_PROVIDED DATA_

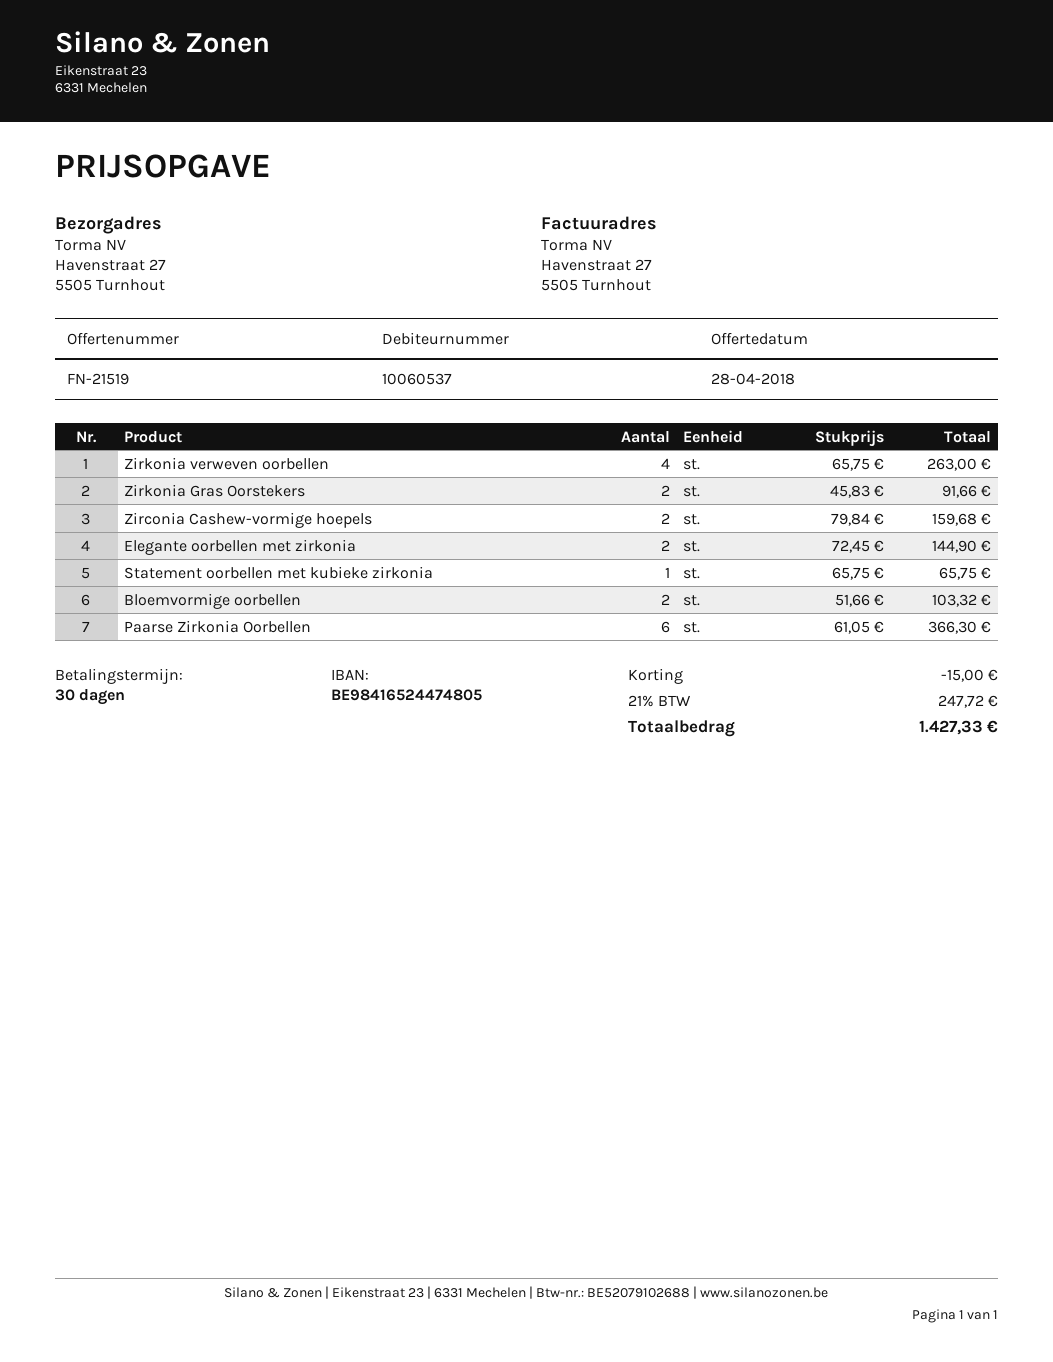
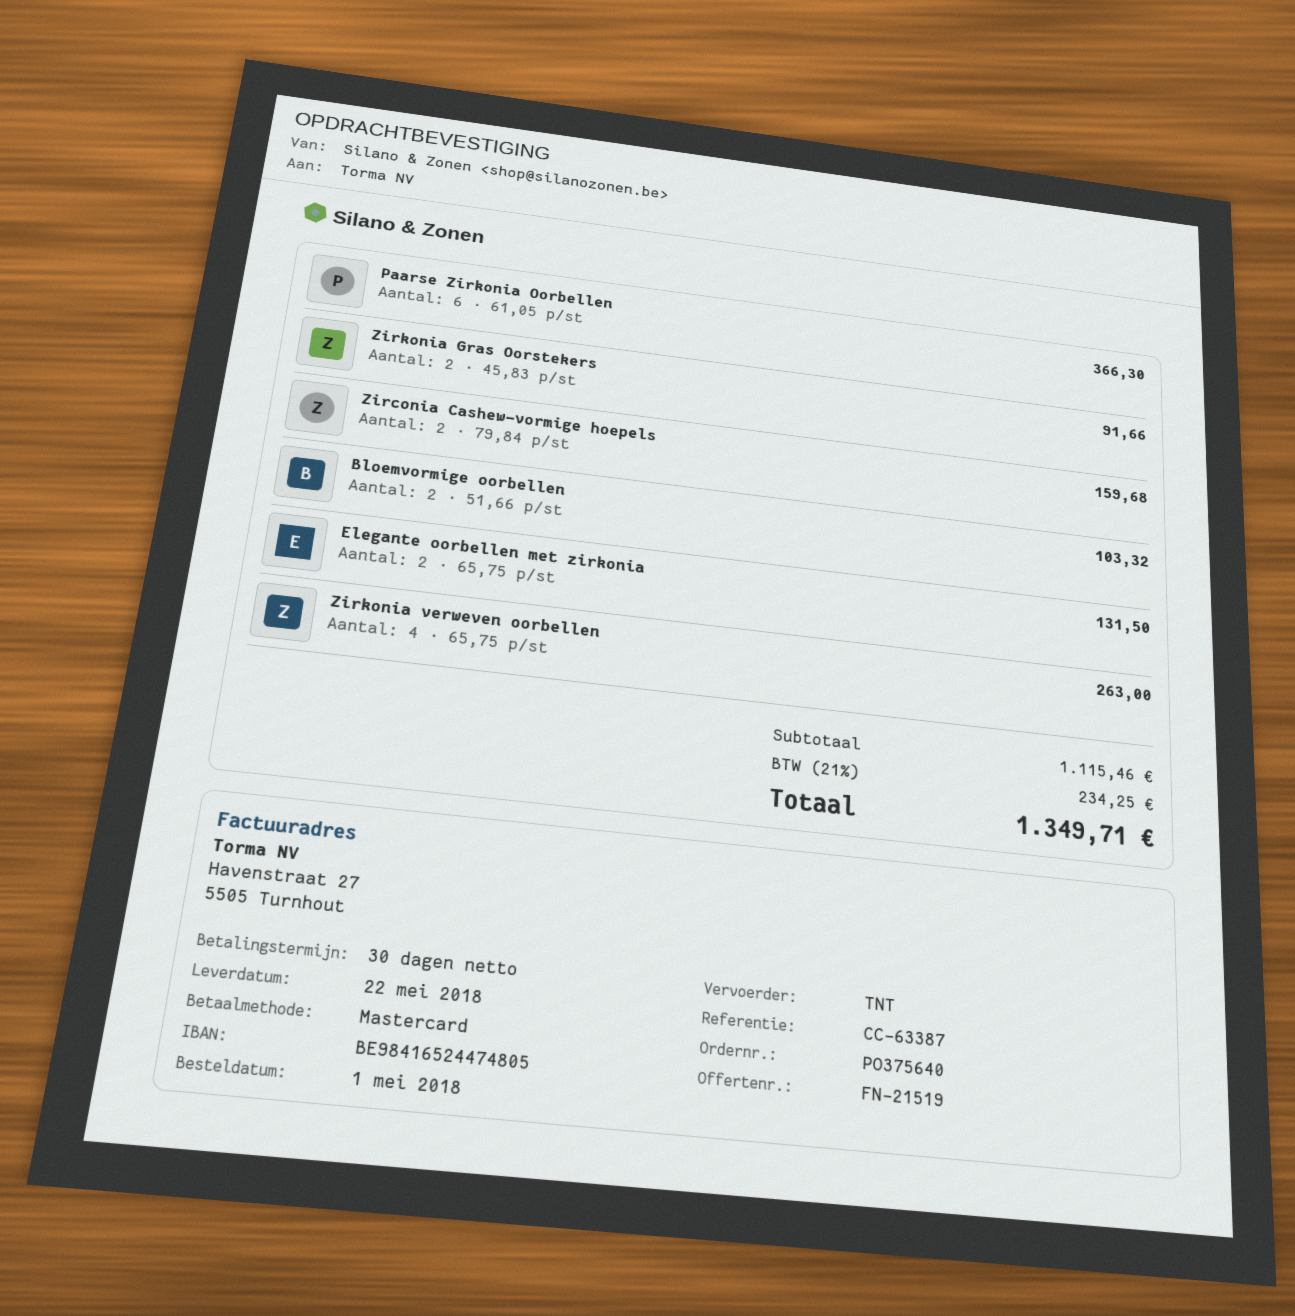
Elegante oorbellen met zirkonia: 2 x 72.45 = 144.90 -> 2 x 65.75 = 131.50
Statement oorbellen met kubieke zirkonia: 1 x 65.75 = 65.75 -> none
discount: 15.00 -> none
tax: 21% = 247.72 -> 21% = 234.25
total: 1427.33 -> 1349.71

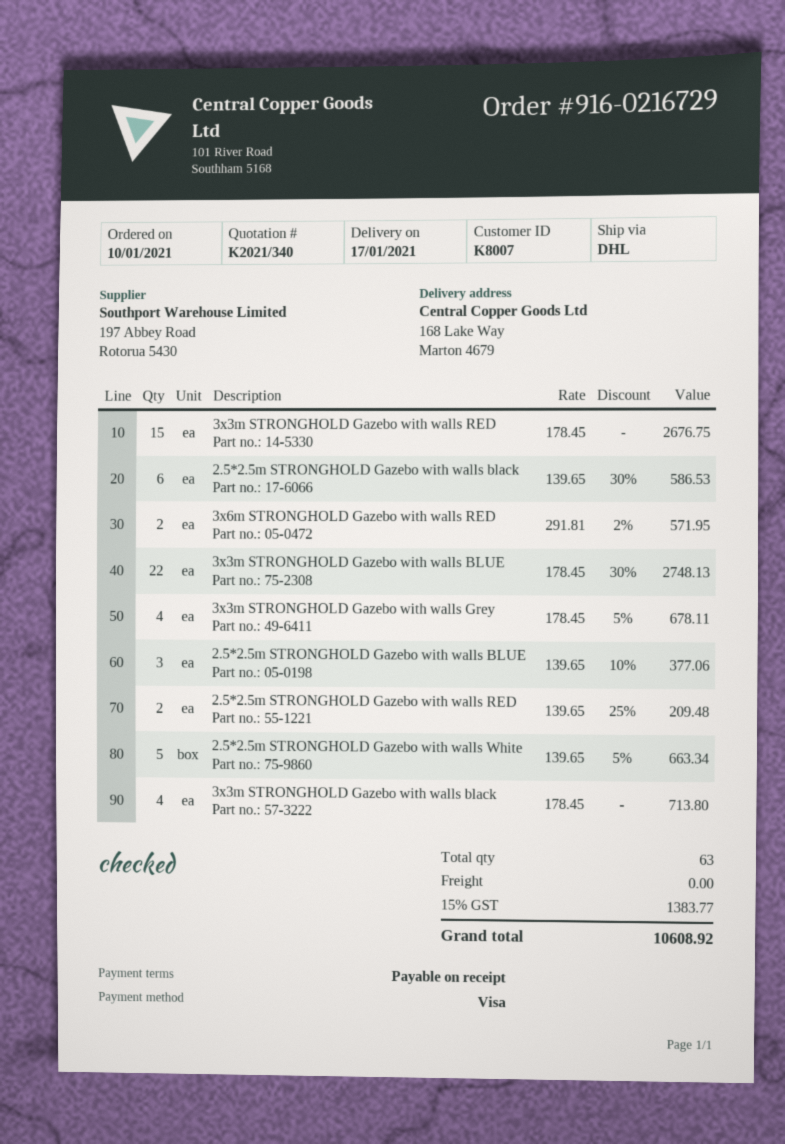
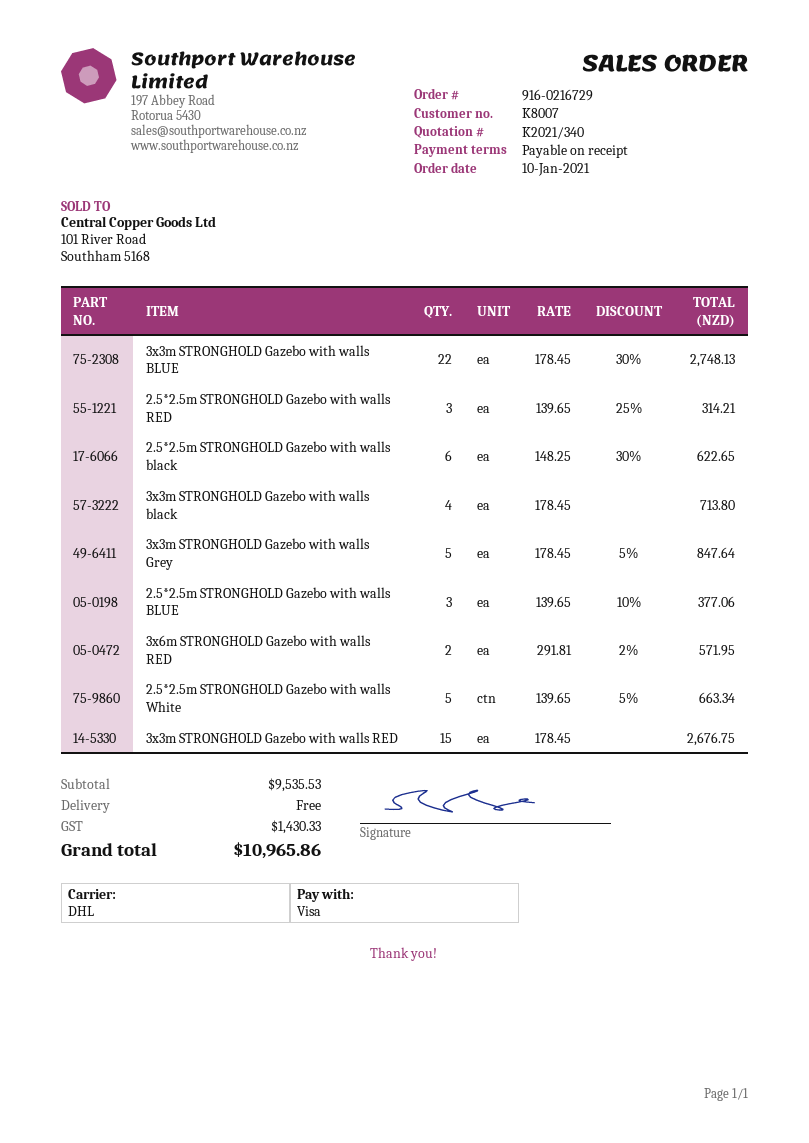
2.5*2.5m STRONGHOLD Gazebo with walls black: 6 x 139.65 - 30% = 586.53 -> 6 x 148.25 - 30% = 622.65
3x3m STRONGHOLD Gazebo with walls Grey: 4 x 178.45 - 5% = 678.11 -> 5 x 178.45 - 5% = 847.64
2.5*2.5m STRONGHOLD Gazebo with walls RED: 2 x 139.65 - 25% = 209.48 -> 3 x 139.65 - 25% = 314.21
tax: 1383.77 -> 1430.33
total: 10608.92 -> 10965.86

_WHAT IS EXPECTED_
Keeping the pictures out, print the entries above exactly as written.

_EXPECTED ANSWER_
Elegante oorbellen met zirkonia: 2 x 72.45 = 144.90 -> 2 x 65.75 = 131.50
Statement oorbellen met kubieke zirkonia: 1 x 65.75 = 65.75 -> none
discount: 15.00 -> none
tax: 21% = 247.72 -> 21% = 234.25
total: 1427.33 -> 1349.71

2.5*2.5m STRONGHOLD Gazebo with walls black: 6 x 139.65 - 30% = 586.53 -> 6 x 148.25 - 30% = 622.65
3x3m STRONGHOLD Gazebo with walls Grey: 4 x 178.45 - 5% = 678.11 -> 5 x 178.45 - 5% = 847.64
2.5*2.5m STRONGHOLD Gazebo with walls RED: 2 x 139.65 - 25% = 209.48 -> 3 x 139.65 - 25% = 314.21
tax: 1383.77 -> 1430.33
total: 10608.92 -> 10965.86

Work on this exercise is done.